(Extracted entries Opens)
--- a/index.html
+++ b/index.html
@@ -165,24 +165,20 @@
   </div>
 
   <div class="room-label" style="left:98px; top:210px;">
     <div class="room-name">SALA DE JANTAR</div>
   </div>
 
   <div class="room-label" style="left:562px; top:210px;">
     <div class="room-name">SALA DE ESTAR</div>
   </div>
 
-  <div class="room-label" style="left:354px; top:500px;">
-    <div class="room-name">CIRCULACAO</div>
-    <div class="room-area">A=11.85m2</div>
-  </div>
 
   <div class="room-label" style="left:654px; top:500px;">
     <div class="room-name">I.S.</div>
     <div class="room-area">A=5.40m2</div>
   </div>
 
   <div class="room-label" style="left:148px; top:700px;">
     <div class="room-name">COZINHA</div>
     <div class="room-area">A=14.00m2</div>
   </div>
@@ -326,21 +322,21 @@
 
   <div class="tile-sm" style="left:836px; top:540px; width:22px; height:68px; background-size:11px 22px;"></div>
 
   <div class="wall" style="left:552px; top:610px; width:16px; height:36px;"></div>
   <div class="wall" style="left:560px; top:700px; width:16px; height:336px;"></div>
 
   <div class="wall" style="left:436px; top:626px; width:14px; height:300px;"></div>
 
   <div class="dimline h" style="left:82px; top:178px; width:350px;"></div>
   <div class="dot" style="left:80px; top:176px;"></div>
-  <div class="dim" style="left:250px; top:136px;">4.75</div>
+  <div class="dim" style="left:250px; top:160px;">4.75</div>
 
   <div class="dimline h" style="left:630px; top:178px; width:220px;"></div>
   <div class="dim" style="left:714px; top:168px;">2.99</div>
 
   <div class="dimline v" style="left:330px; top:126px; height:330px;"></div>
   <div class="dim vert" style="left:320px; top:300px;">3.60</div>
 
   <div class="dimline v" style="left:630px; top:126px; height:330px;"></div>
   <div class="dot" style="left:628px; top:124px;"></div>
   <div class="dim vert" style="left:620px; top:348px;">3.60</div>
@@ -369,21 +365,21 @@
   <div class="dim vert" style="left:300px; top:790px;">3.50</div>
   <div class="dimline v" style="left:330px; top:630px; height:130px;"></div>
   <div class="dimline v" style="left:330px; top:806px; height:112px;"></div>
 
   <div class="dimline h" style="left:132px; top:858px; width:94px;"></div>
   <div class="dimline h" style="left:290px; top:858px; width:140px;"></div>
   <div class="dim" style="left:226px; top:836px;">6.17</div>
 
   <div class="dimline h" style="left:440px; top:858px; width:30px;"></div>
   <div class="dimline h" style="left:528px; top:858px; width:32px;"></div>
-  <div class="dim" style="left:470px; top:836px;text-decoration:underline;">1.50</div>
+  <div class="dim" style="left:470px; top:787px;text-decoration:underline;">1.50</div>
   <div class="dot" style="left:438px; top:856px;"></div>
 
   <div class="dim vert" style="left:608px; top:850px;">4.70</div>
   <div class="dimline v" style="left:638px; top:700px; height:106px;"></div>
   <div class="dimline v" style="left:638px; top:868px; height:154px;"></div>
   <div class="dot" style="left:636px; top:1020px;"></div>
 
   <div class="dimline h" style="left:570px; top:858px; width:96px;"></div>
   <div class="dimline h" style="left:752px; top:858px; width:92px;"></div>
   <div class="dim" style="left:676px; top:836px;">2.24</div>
(Extracted entries Closes)
What to do ▸
In full and without alteration, write out the data above.

Response area ▸
--- a/index.html
+++ b/index.html
@@ -165,24 +165,20 @@
   </div>
 
   <div class="room-label" style="left:98px; top:210px;">
     <div class="room-name">SALA DE JANTAR</div>
   </div>
 
   <div class="room-label" style="left:562px; top:210px;">
     <div class="room-name">SALA DE ESTAR</div>
   </div>
 
-  <div class="room-label" style="left:354px; top:500px;">
-    <div class="room-name">CIRCULACAO</div>
-    <div class="room-area">A=11.85m2</div>
-  </div>
 
   <div class="room-label" style="left:654px; top:500px;">
     <div class="room-name">I.S.</div>
     <div class="room-area">A=5.40m2</div>
   </div>
 
   <div class="room-label" style="left:148px; top:700px;">
     <div class="room-name">COZINHA</div>
     <div class="room-area">A=14.00m2</div>
   </div>
@@ -326,21 +322,21 @@
 
   <div class="tile-sm" style="left:836px; top:540px; width:22px; height:68px; background-size:11px 22px;"></div>
 
   <div class="wall" style="left:552px; top:610px; width:16px; height:36px;"></div>
   <div class="wall" style="left:560px; top:700px; width:16px; height:336px;"></div>
 
   <div class="wall" style="left:436px; top:626px; width:14px; height:300px;"></div>
 
   <div class="dimline h" style="left:82px; top:178px; width:350px;"></div>
   <div class="dot" style="left:80px; top:176px;"></div>
-  <div class="dim" style="left:250px; top:136px;">4.75</div>
+  <div class="dim" style="left:250px; top:160px;">4.75</div>
 
   <div class="dimline h" style="left:630px; top:178px; width:220px;"></div>
   <div class="dim" style="left:714px; top:168px;">2.99</div>
 
   <div class="dimline v" style="left:330px; top:126px; height:330px;"></div>
   <div class="dim vert" style="left:320px; top:300px;">3.60</div>
 
   <div class="dimline v" style="left:630px; top:126px; height:330px;"></div>
   <div class="dot" style="left:628px; top:124px;"></div>
   <div class="dim vert" style="left:620px; top:348px;">3.60</div>
@@ -369,21 +365,21 @@
   <div class="dim vert" style="left:300px; top:790px;">3.50</div>
   <div class="dimline v" style="left:330px; top:630px; height:130px;"></div>
   <div class="dimline v" style="left:330px; top:806px; height:112px;"></div>
 
   <div class="dimline h" style="left:132px; top:858px; width:94px;"></div>
   <div class="dimline h" style="left:290px; top:858px; width:140px;"></div>
   <div class="dim" style="left:226px; top:836px;">6.17</div>
 
   <div class="dimline h" style="left:440px; top:858px; width:30px;"></div>
   <div class="dimline h" style="left:528px; top:858px; width:32px;"></div>
-  <div class="dim" style="left:470px; top:836px;text-decoration:underline;">1.50</div>
+  <div class="dim" style="left:470px; top:787px;text-decoration:underline;">1.50</div>
   <div class="dot" style="left:438px; top:856px;"></div>
 
   <div class="dim vert" style="left:608px; top:850px;">4.70</div>
   <div class="dimline v" style="left:638px; top:700px; height:106px;"></div>
   <div class="dimline v" style="left:638px; top:868px; height:154px;"></div>
   <div class="dot" style="left:636px; top:1020px;"></div>
 
   <div class="dimline h" style="left:570px; top:858px; width:96px;"></div>
   <div class="dimline h" style="left:752px; top:858px; width:92px;"></div>
   <div class="dim" style="left:676px; top:836px;">2.24</div>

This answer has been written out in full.